- **How to complete this task**: Retype, without pictures, the line holding "(501, 642) none" and each line below it through the final line.

Segment Start: Supplied data

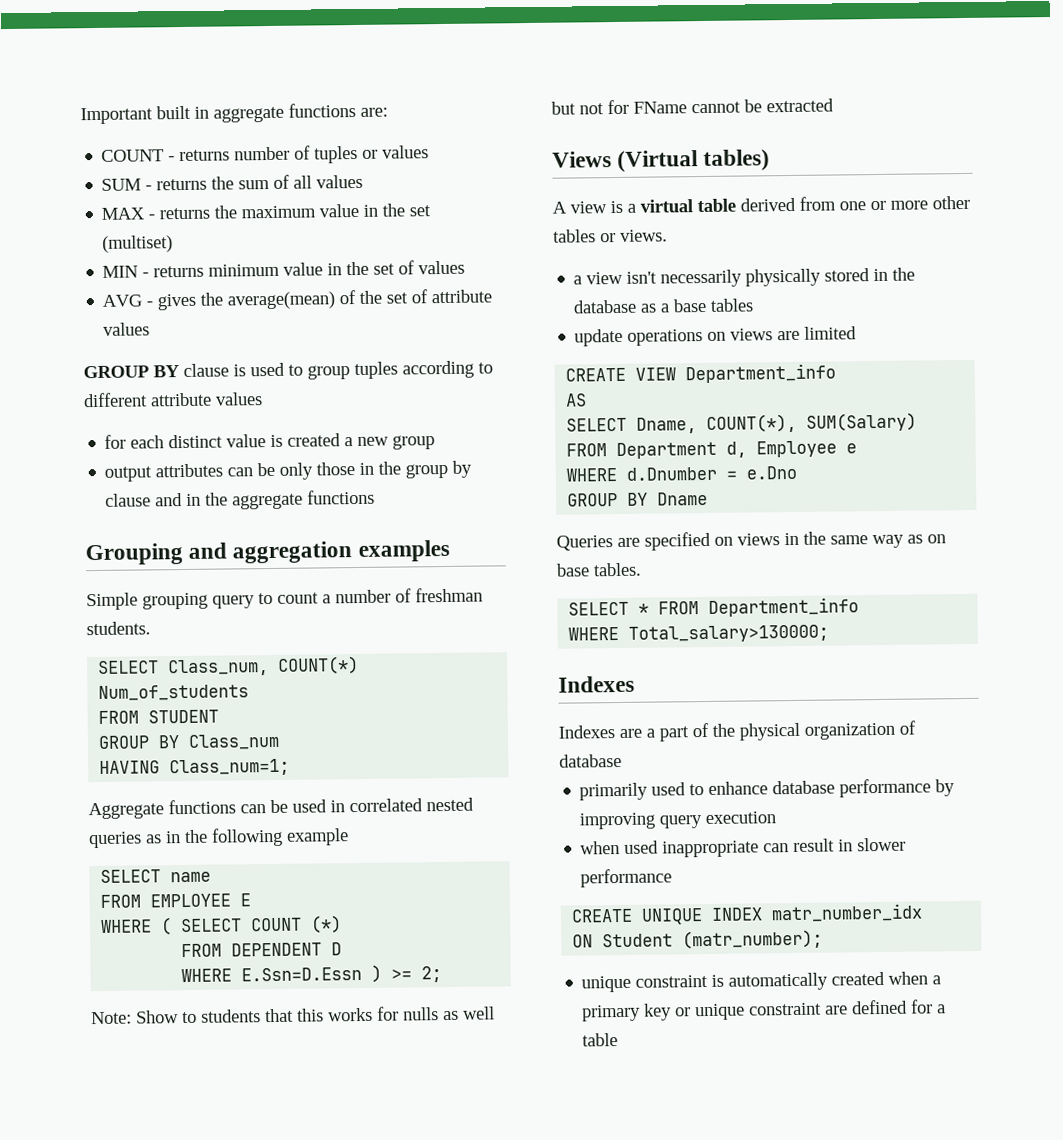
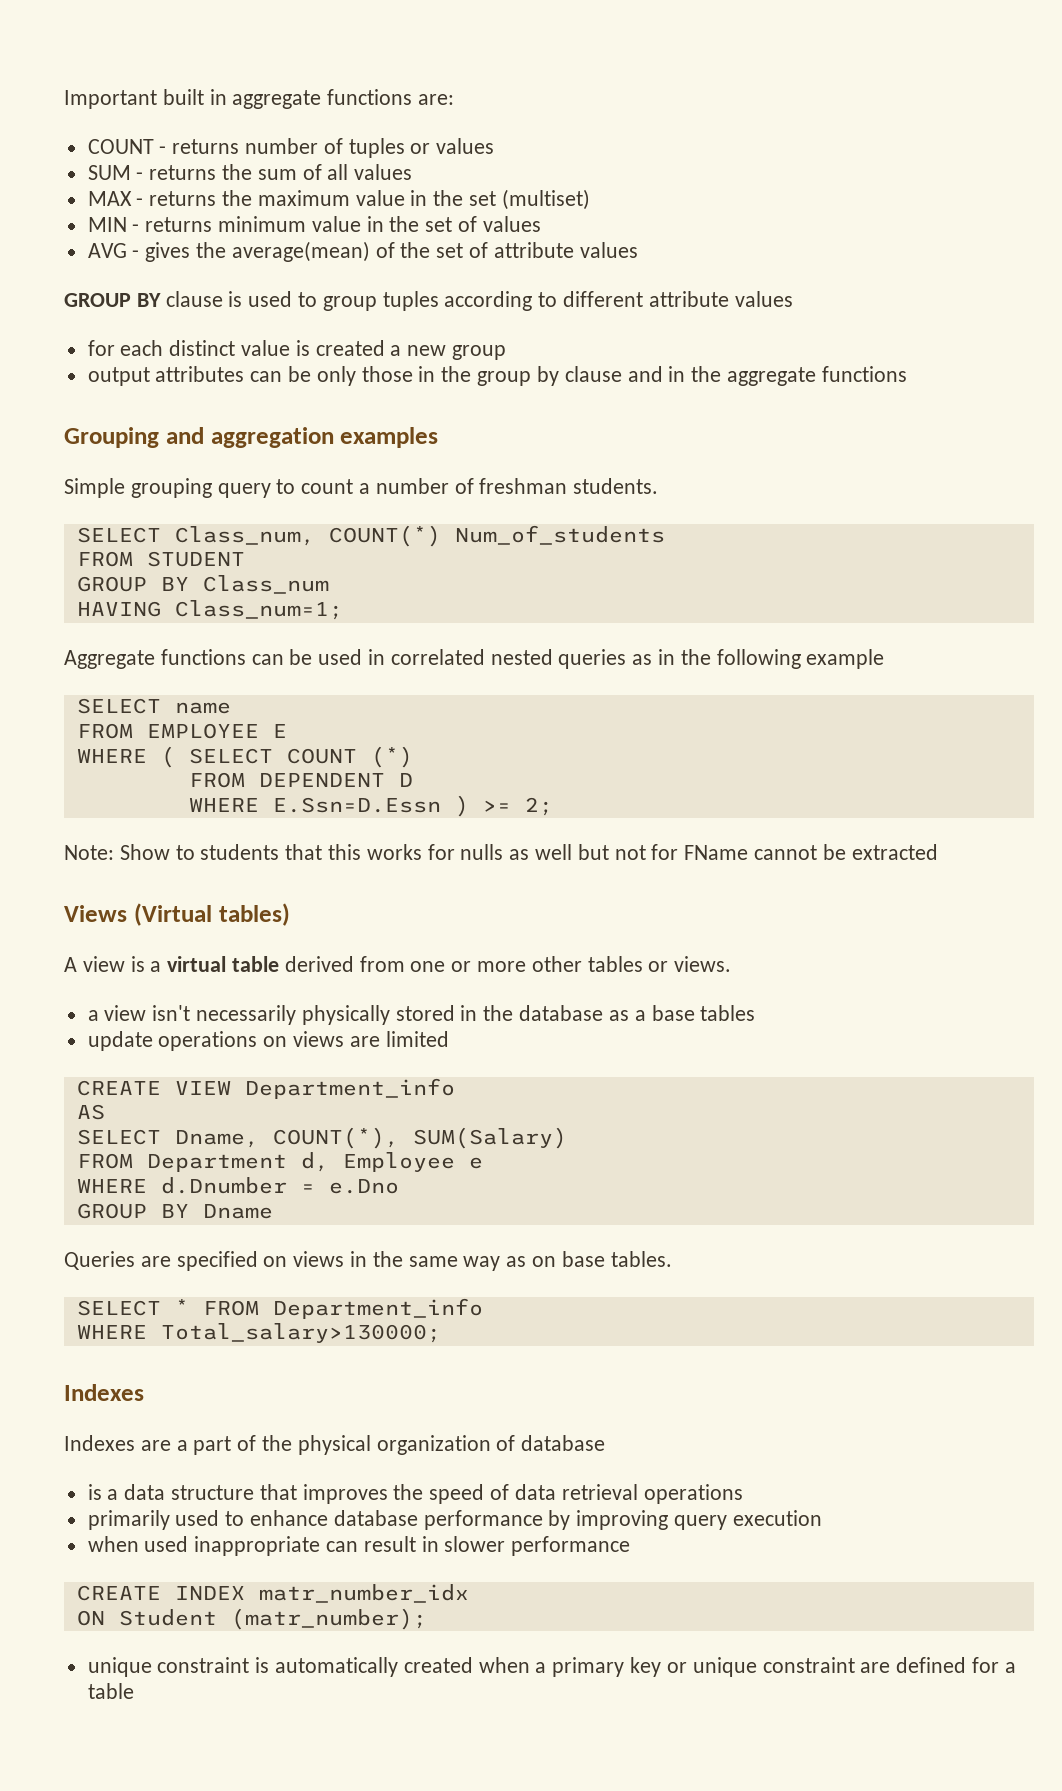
(622, 760) none -> [87,1484,743,1504] // is a data structure that improves the speed of data retrieval operations
[641,908,704,925] UNIQUE -> (161, 1593) none

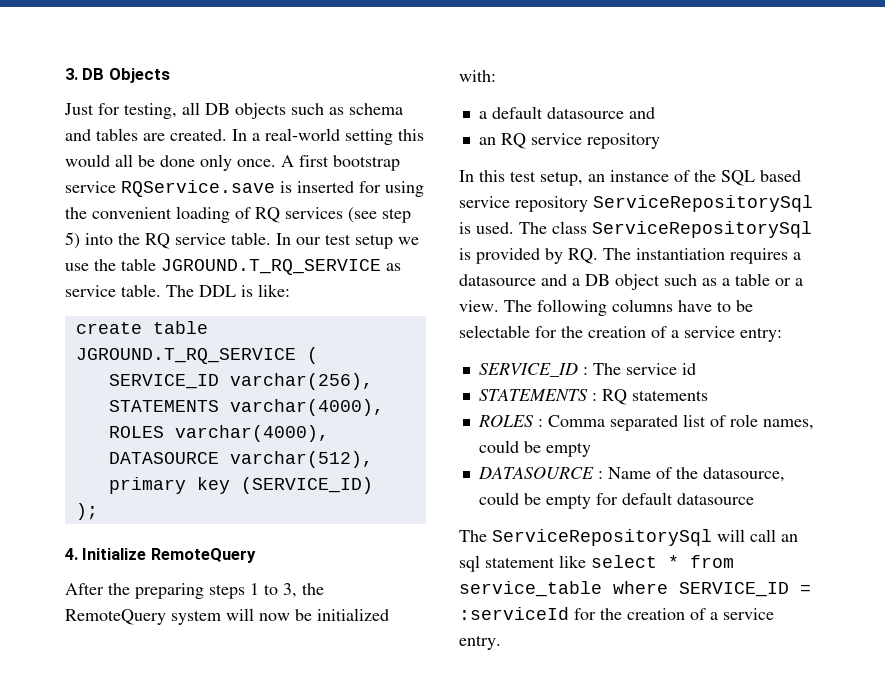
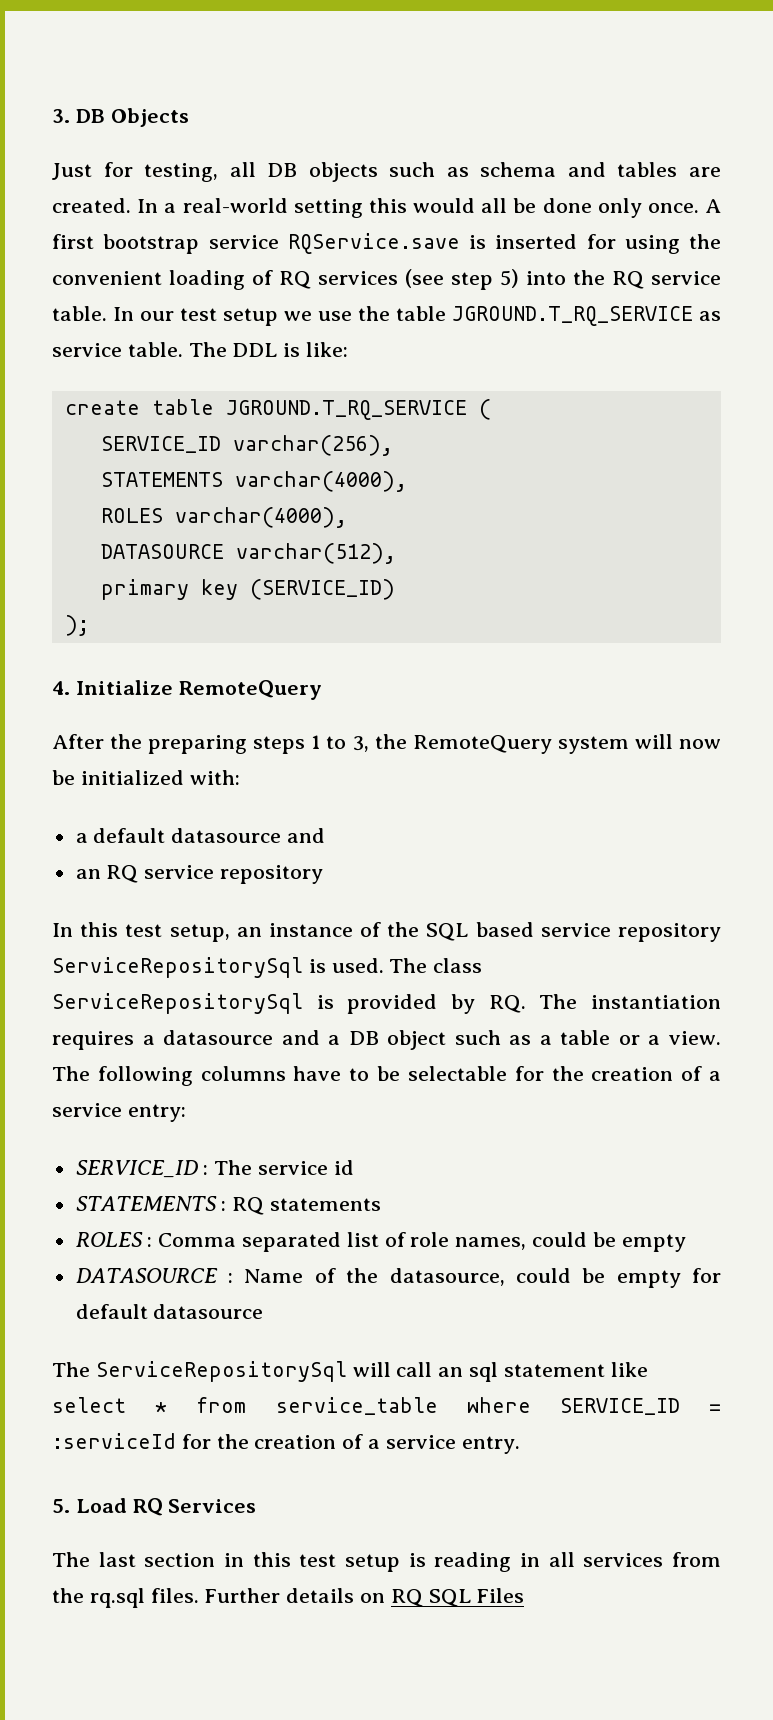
(501, 642) none -> [52,1498,257,1516] [52,1552,721,1572] [52,1588,525,1608] // 5. Load RQ Services // The last section in this test setup is reading in all services from the rq.sql files. Further details on RQ SQL Files

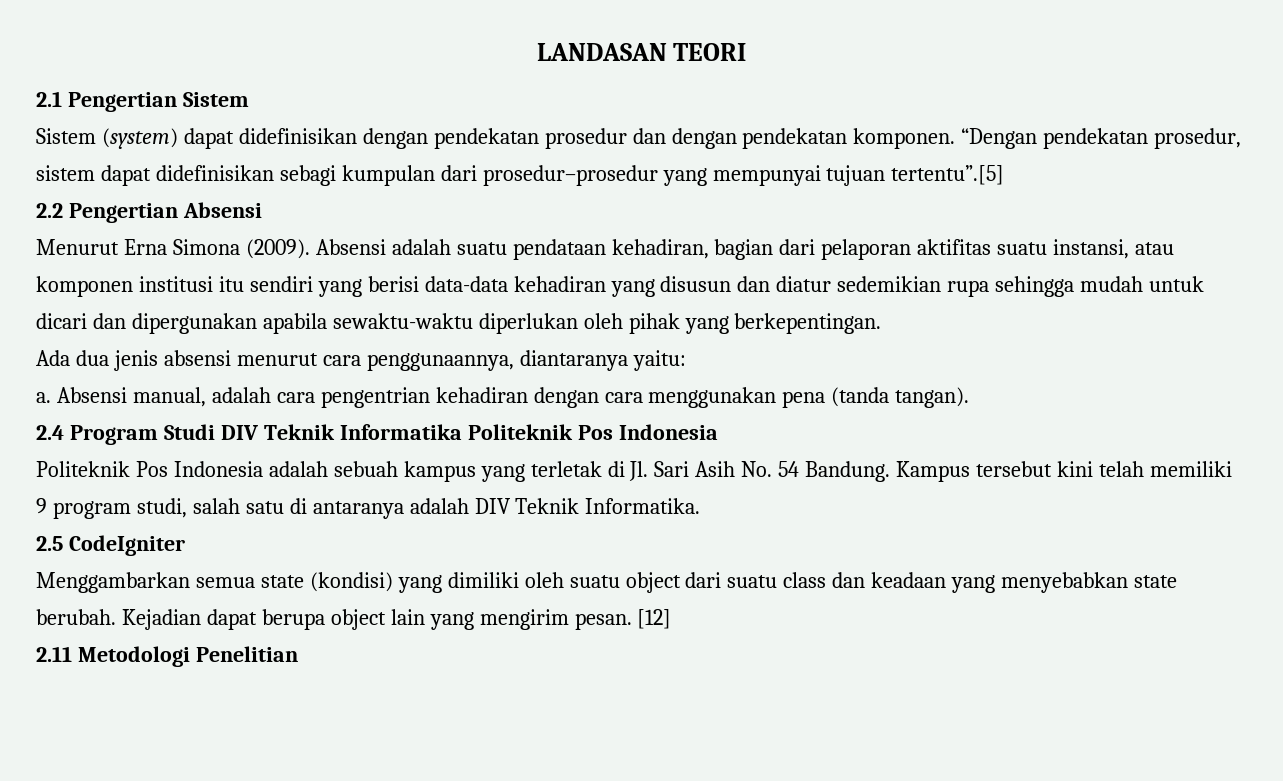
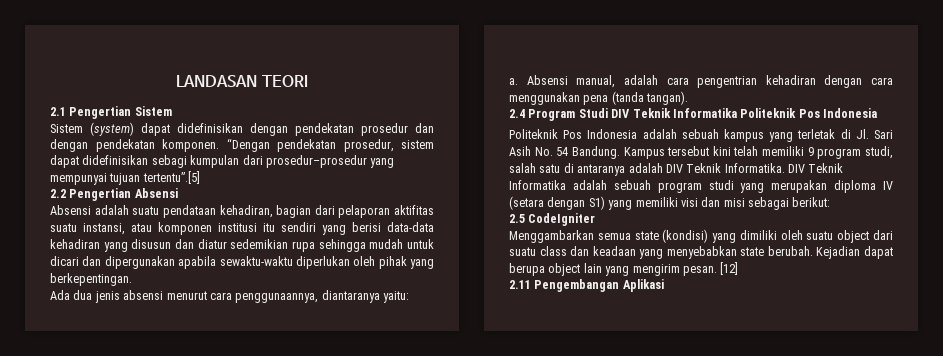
[36,239,310,259] Menurut Erna Simona (2009). -> (178, 193) none
(701, 506) none -> [788,163,844,173] [509,180,893,193] [509,196,831,210] DIV Teknik Informatika adalah sebuah program studi yang merupakan diploma IV (setara dengan S1) yang memiliki visi dan misi sebagai berikut:
[77,646,298,667] Metodologi Penelitian -> [534,279,664,292] Pengembangan Aplikasi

Segment End: Supplied data

- **Answer section**:
(501, 642) none -> [52,1498,257,1516] [52,1552,721,1572] [52,1588,525,1608] // 5. Load RQ Services // The last section in this test setup is reading in all services from the rq.sql files. Further details on RQ SQL Files

[36,239,310,259] Menurut Erna Simona (2009). -> (178, 193) none
(701, 506) none -> [788,163,844,173] [509,180,893,193] [509,196,831,210] DIV Teknik Informatika adalah sebuah program studi yang merupakan diploma IV (setara dengan S1) yang memiliki visi dan misi sebagai berikut:
[77,646,298,667] Metodologi Penelitian -> [534,279,664,292] Pengembangan Aplikasi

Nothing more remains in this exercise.